What the task requires:
Every line below that includes the word "Simple" needs to be copied.

[Opening Recorded data section]

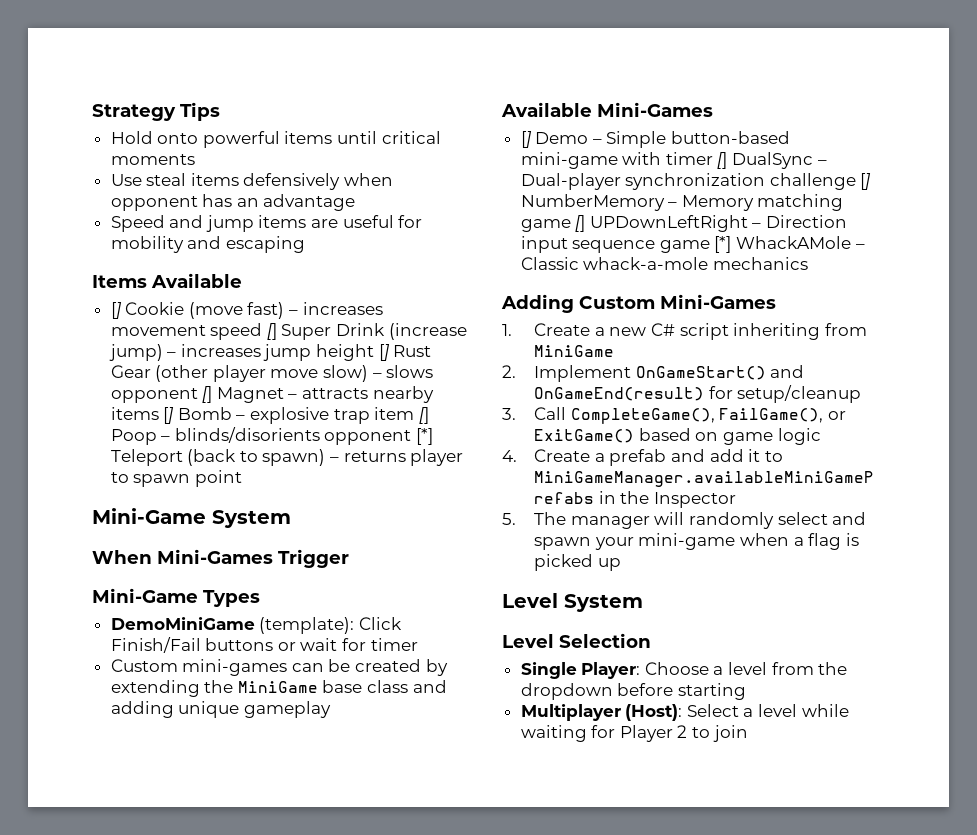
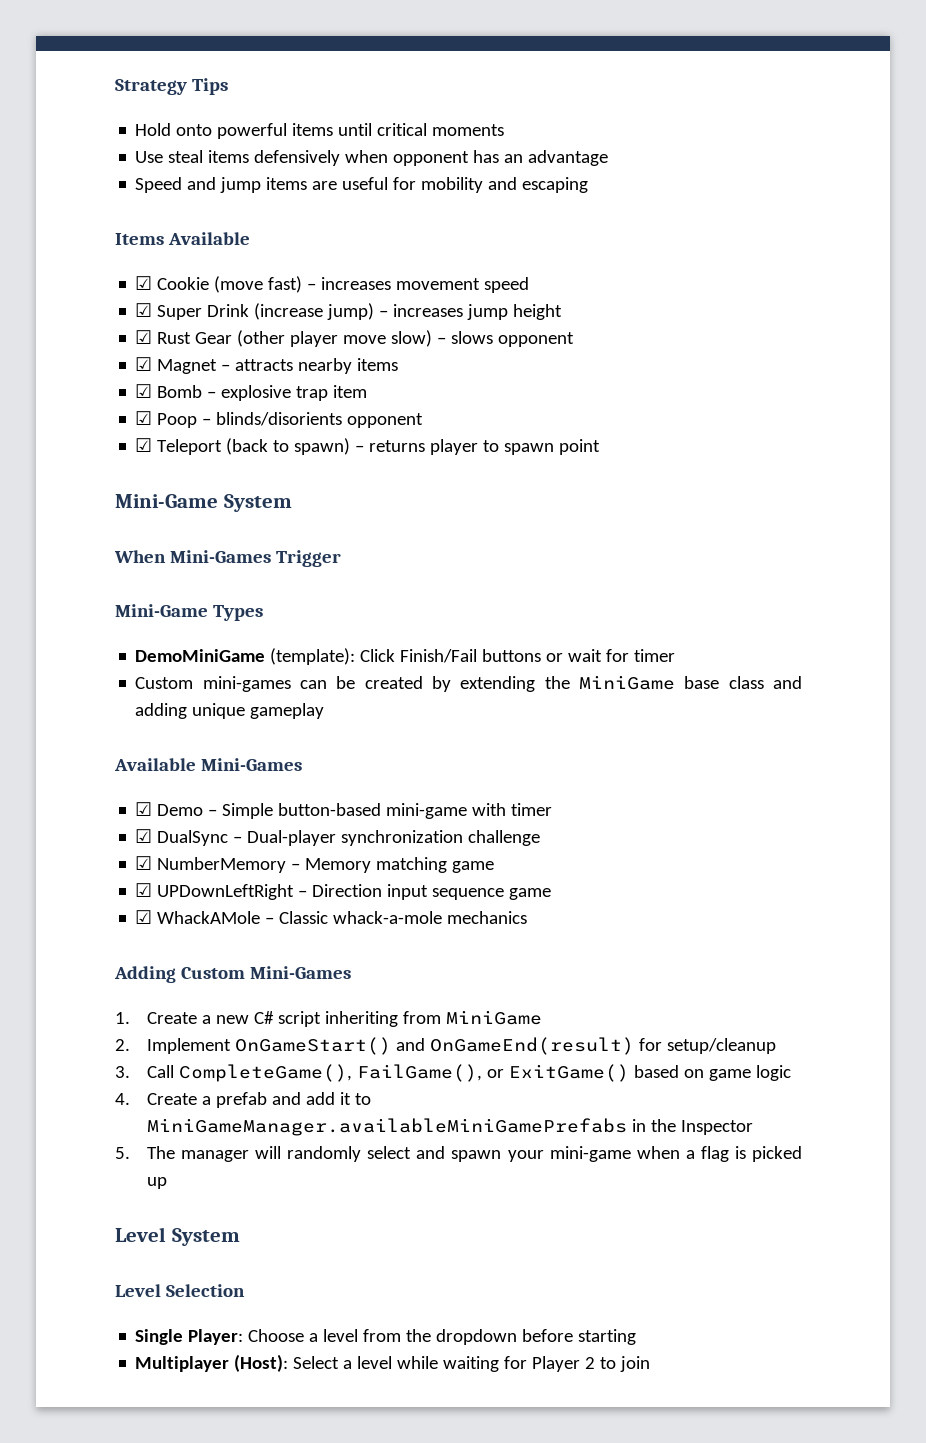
- [] Cookie (move fast) – increases movement speed [] Super Drink (increase jump) – increases jump height [] Rust Gear (other player move slow) – slows opponent [] Magnet – attracts nearby items [] Bomb – explosive trap item [] Poop – blinds/disorients opponent [*] Teleport (back to spawn) – returns player to spawn point
+ ☑ Cookie (move fast) – increases movement speed
+ ☑ Super Drink (increase jump) – increases jump height
+ ☑ Rust Gear (other player move slow) – slows opponent
+ ☑ Magnet – attracts nearby items
+ ☑ Bomb – explosive trap item
+ ☑ Poop – blinds/disorients opponent
+ ☑ Teleport (back to spawn) – returns player to spawn point
- [] Demo – Simple button-based mini-game with timer [] DualSync – Dual-player synchronization challenge [] NumberMemory – Memory matching game [] UPDownLeftRight – Direction input sequence game [*] WhackAMole – Classic whack-a-mole mechanics
+ ☑ Demo – Simple button-based mini-game with timer
+ ☑ DualSync – Dual-player synchronization challenge
+ ☑ NumberMemory – Memory matching game
+ ☑ UPDownLeftRight – Direction input sequence game
+ ☑ WhackAMole – Classic whack-a-mole mechanics

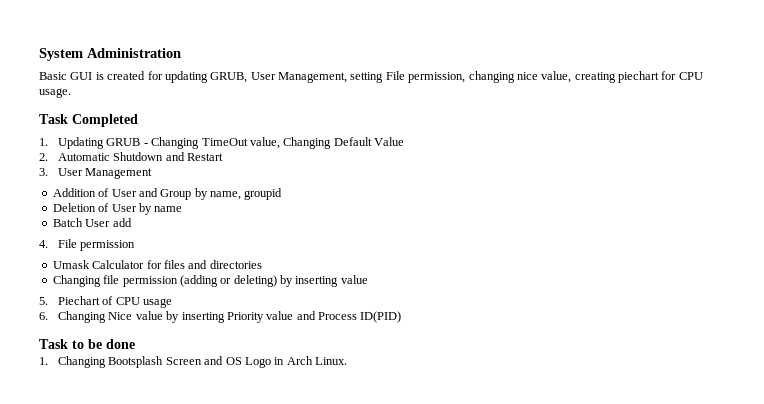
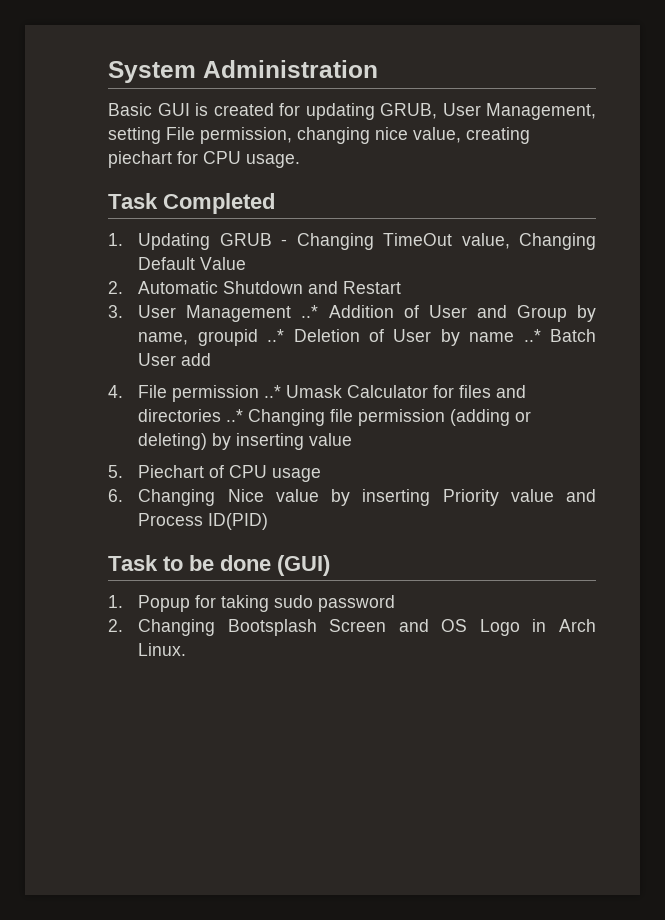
- 3. User Management
- Addition of User and Group by name, groupid
- Deletion of User by name
- Batch User add
+ 3. User Management ..* Addition of User and Group by name, groupid ..* Deletion of User by name ..* Batch User add
- 4. File permission
- Umask Calculator for files and directories
- Changing file permission (adding or deleting) by inserting value
+ 4. File permission ..* Umask Calculator for files and directories ..* Changing file permission (adding or deleting) by inserting value
- Task to be done
- 1. Changing Bootsplash Screen and OS Logo in Arch Linux.
+ Task to be done (GUI)
+ 1. Popup for taking sudo password
+ 2. Changing Bootsplash Screen and OS Logo in Arch Linux.

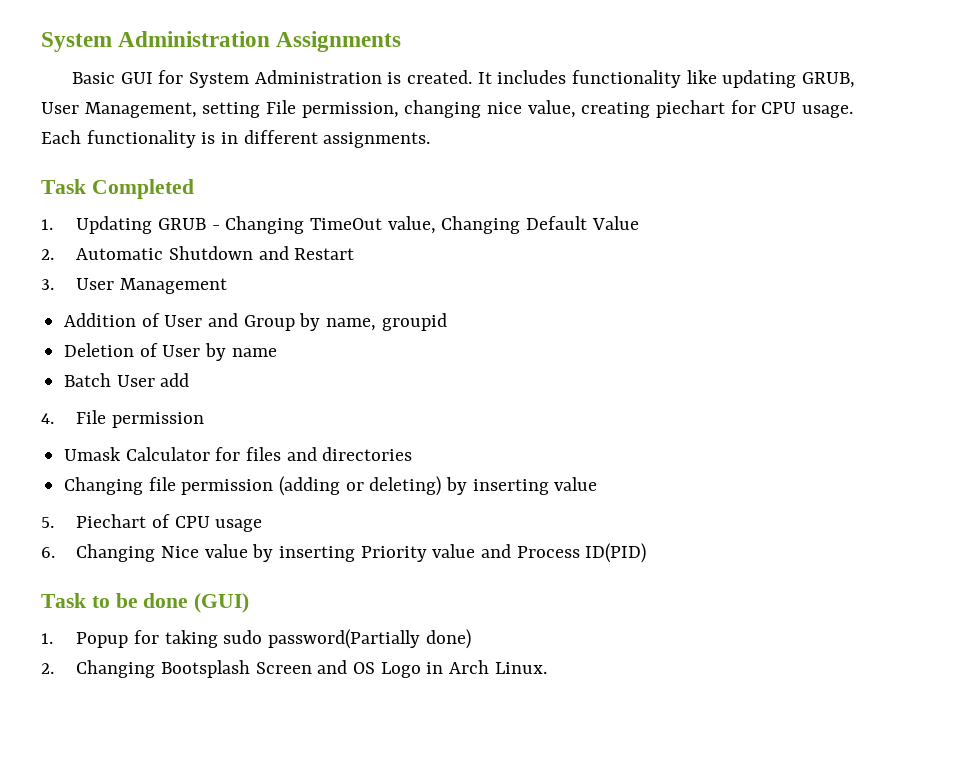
- System Administration
+ System Administration Assignments
- Basic GUI is created for updating GRUB, User Management, setting File permission, changing nice value, creating piechart for CPU usage.
+ Basic GUI for System Administration is created. It includes functionality like updating GRUB, User Management, setting File permission, changing nice value, creating piechart for CPU usage. Each functionality is in different assignments.
- 3. User Management ..* Addition of User and Group by name, groupid ..* Deletion of User by name ..* Batch User add
+ 3. User Management
+ Addition of User and Group by name, groupid
+ Deletion of User by name
+ Batch User add
- 4. File permission ..* Umask Calculator for files and directories ..* Changing file permission (adding or deleting) by inserting value
+ 4. File permission
+ Umask Calculator for files and directories
+ Changing file permission (adding or deleting) by inserting value
- 1. Popup for taking sudo password
+ 1. Popup for taking sudo password(Partially done)

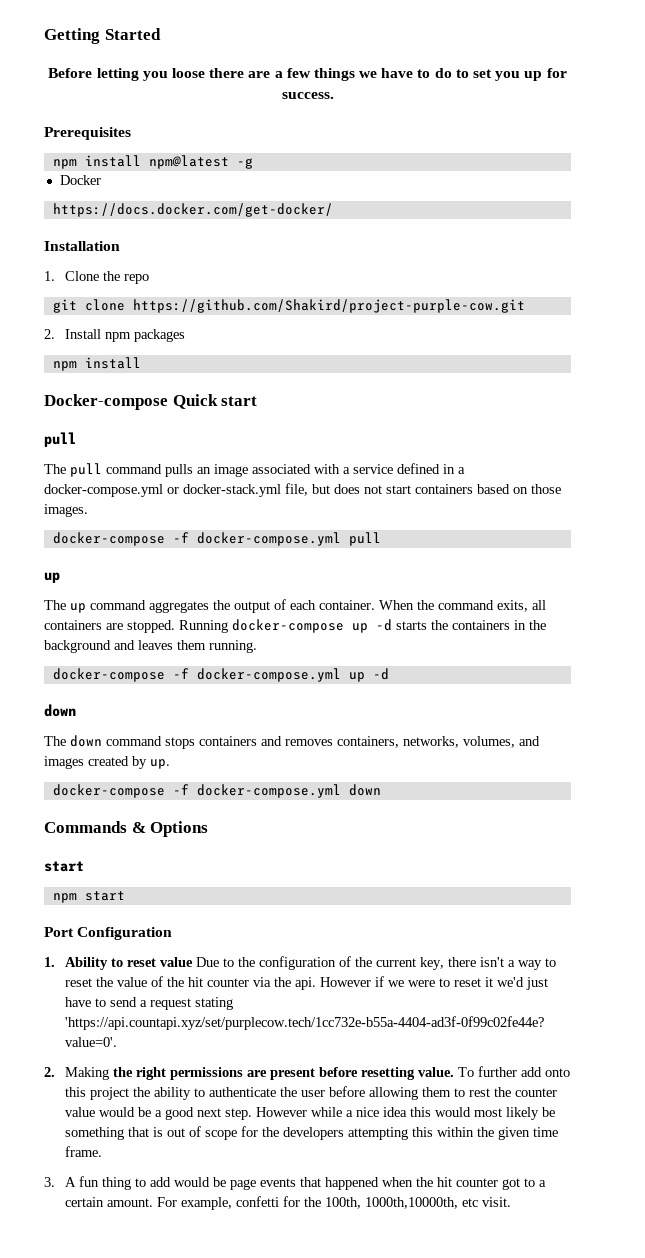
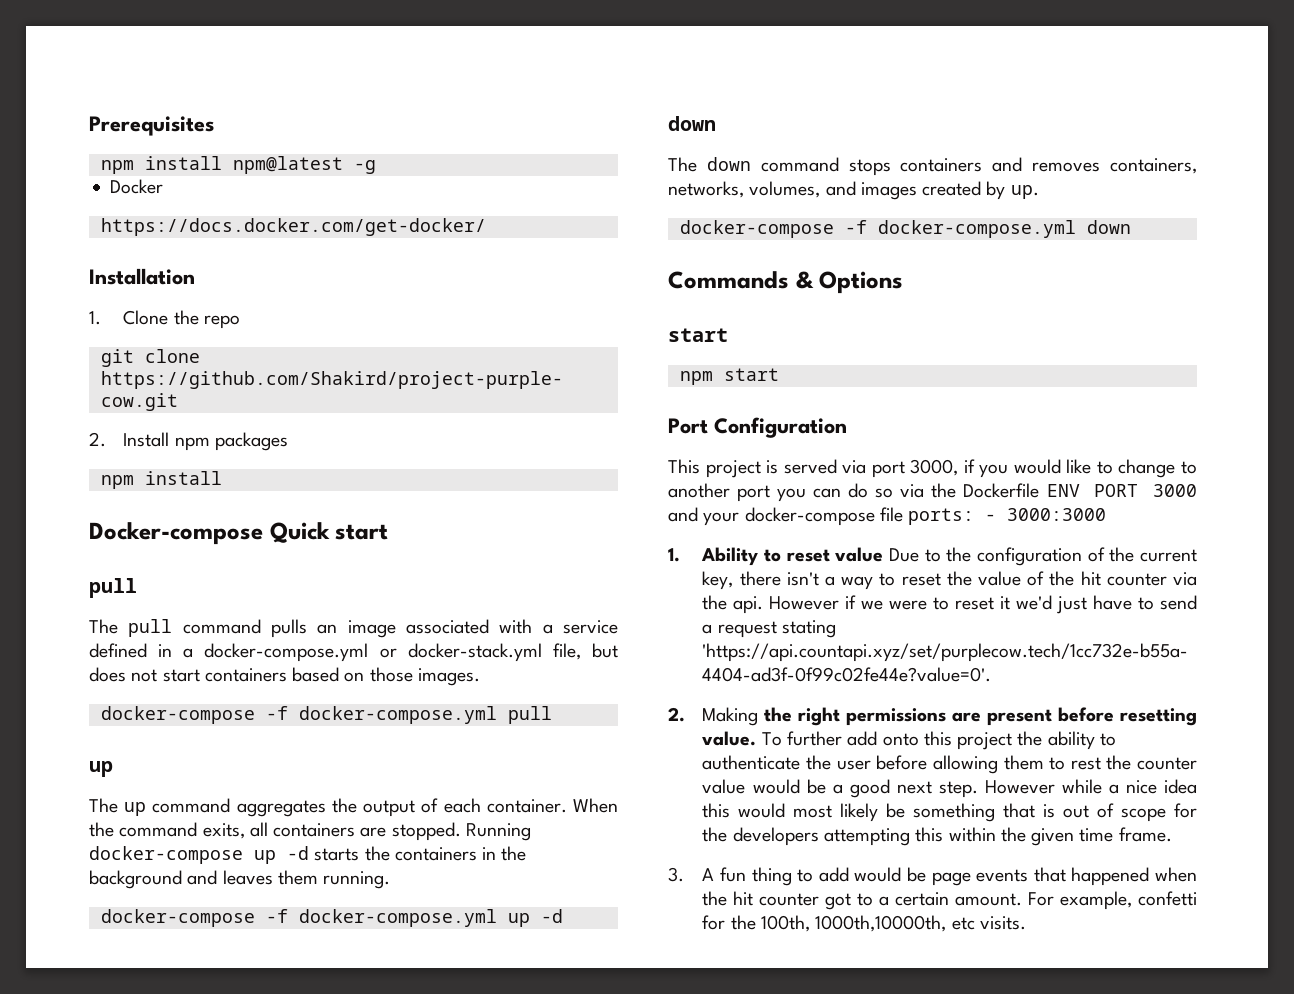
- Getting Started
- Before letting you loose there are a few things we have to do to set you up for success.
+ This project is served via port 3000, if you would like to change to another port you can do so via the Dockerfile ENV PORT 3000 and your docker-compose file ports: - 3000:3000
- For example, confetti for the 100th, 1000th,10000th, etc visit.
+ For example, confetti for the 100th, 1000th,10000th, etc visits.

[Closing Recorded data section]

Answer to this exercise:
- [] Demo – Simple button-based mini-game with timer [] DualSync – Dual-player synchronization challenge [] NumberMemory – Memory matching game [] UPDownLeftRight – Direction input sequence game [*] WhackAMole – Classic whack-a-mole mechanics
+ ☑ Demo – Simple button-based mini-game with timer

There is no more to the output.